A week or so ago I wrote a post on an Italian WWII film called FIVE FOR HELL. In it I made reference to the fact that Klaus Kinski played a SS Colonel by asking the question, "What else would Kinski play in a WWII movie?" My friend Troy Howarth, who has written a book about the actor (REAL DEPRAVITIES: THE FILMS OF KLAUS KINSKI) informed me that Kinski actually played an American soldier in a 1969 production called SALT IN THE WOUND. This intrigued me enough to search the movie out on YouTube and view it. 

SALT IN THE WOUND begins (at least in the version I saw of it) with various shots of a barren landscape, while a stentorian-voiced narrator quotes scripture. Just when you think you've stumbled onto a Biblical epic by mistake, the scene abruptly switches to the Italian theater of World War II. Two GIs, played by Klaus Kinski and Ray Saunders, have been convicted of murder by a military court and are sentenced to be executed. (Kinski's character shot an elderly Italian woman while looting a house, and Saunders' character killed an officer.) A newly-arrived clean-cut by the book Lieutenant (played by George Hilton) is ordered to preside over the executions. The condemned men are taken out to the countryside to be shot, but German soldiers attack the group. The execution squad is wiped out, and Hilton, Kinski, and Saunders escape. The three men form an uneasy alliance to survive, and they stumble into a small village, where they are hailed as liberators. Their short idyll away from the war comes to and abrupt end when the Germans attack the town, and the trio must fight them off by themselves.
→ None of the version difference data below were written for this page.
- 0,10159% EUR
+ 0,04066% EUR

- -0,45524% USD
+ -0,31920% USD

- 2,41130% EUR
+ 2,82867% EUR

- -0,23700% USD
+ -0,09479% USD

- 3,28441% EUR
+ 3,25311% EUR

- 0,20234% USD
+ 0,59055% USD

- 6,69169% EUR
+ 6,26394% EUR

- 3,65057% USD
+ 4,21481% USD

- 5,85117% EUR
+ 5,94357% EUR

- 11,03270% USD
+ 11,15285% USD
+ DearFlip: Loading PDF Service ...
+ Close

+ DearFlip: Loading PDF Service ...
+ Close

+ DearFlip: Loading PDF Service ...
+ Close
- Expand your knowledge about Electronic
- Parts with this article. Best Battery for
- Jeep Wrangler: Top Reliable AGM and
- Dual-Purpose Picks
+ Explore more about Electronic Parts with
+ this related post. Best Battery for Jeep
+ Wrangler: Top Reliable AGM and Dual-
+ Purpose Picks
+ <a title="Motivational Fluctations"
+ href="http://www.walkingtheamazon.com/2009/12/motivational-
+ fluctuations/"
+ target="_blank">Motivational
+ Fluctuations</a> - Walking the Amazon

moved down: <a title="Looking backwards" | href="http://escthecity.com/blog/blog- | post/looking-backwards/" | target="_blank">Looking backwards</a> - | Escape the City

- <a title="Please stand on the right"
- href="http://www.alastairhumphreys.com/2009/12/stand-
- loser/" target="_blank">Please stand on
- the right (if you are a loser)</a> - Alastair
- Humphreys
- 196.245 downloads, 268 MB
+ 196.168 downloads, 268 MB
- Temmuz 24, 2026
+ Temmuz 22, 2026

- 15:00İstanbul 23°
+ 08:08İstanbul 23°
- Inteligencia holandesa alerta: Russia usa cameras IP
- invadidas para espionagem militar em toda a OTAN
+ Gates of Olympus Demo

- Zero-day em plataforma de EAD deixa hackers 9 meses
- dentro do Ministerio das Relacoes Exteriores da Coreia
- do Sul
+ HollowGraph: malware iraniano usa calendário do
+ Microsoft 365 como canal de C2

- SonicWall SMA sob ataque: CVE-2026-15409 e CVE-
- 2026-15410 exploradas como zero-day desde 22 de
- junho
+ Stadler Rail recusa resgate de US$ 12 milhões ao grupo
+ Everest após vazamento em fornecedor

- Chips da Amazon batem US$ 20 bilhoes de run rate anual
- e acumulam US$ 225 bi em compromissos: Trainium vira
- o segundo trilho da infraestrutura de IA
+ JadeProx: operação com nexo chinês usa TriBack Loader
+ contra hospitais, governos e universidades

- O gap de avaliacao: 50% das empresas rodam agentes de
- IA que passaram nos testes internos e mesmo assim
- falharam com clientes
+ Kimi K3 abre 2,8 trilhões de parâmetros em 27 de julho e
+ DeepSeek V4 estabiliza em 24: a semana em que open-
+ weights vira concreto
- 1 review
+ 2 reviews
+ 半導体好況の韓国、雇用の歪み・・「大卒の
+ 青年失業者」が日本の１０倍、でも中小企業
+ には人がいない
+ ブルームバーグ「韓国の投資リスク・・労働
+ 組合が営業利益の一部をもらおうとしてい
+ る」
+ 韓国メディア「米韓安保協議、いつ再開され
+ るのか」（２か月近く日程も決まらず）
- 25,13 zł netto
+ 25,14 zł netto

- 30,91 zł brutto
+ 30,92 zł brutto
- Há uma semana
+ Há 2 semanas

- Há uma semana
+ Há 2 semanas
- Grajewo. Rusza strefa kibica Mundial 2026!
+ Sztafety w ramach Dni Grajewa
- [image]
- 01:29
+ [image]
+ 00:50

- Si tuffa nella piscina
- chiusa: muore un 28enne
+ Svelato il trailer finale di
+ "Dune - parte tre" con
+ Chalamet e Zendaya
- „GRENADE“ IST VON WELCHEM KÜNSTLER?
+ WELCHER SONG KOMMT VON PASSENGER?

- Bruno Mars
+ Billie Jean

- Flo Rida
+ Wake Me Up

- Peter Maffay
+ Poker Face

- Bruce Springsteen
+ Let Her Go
I expected SALT IN THE WOUND to have plenty of Spaghetti Western-style flourishes, but it actually is more of a drama than a action picture. The conflict comes from the strained partnership between the three main characters, who all have widely divergent backgrounds and mistrust of one another. Kinski's corporal is cynical and surly, with a "I only care about myself" attitude--but at the same time, the actor is still able to show the self-loathing the man feels for what he has become. At the beginning it's somewhat disconcerting to see Kinski as an American infantryman, but he's talented enough to make it work (this time the English dubbing is a help instead of a hindrance). Kinski even gets to have a poignant romance with a young Italian girl who sees him as a savior of her hometown.

Ray Saunders' character, who is African-American, gets to bond with a pre-teen Italian boy, and despite his newfound status as a liberator, the man still comes off as an outsider. George Hilton, who got one chance to play the "official" version of the Euro Western character Sartana, does very well as the uptight Lieutenant who begins to realize that rules and regulations mean very little in war.

SALT IN THE WOUND does have a few action sequences, the main one being the climatic battle. These sequences are handled capably, and they thankfully lack the more outlandish elements one usually sees in Italian genre films made during this period. The whole film, in fact, has a more down-to-earth tone than one expects from this type of product. The Italian locations give the story plenty of verisimilitude, and Riz Ortolani's militaristic score sets the mood properly. The movie was co-written and directed by Tonino Ricci (on the credits he's billed as Teodoro Ricci), and all in all he does a fine job in making a low-budget WWII story intriguing and interesting without being overly violent or exploitative.

According to my researches, SALT IN THE WOUND is known under several different titles, including WAR FEVER, THE LIBERATORS, and THE DIRTY TWO. The original Italian title is IL DITO NELLA PIAGA. The version I saw on YouTube was 87 minutes long, and in widescreen, and the print didn't look all that bad.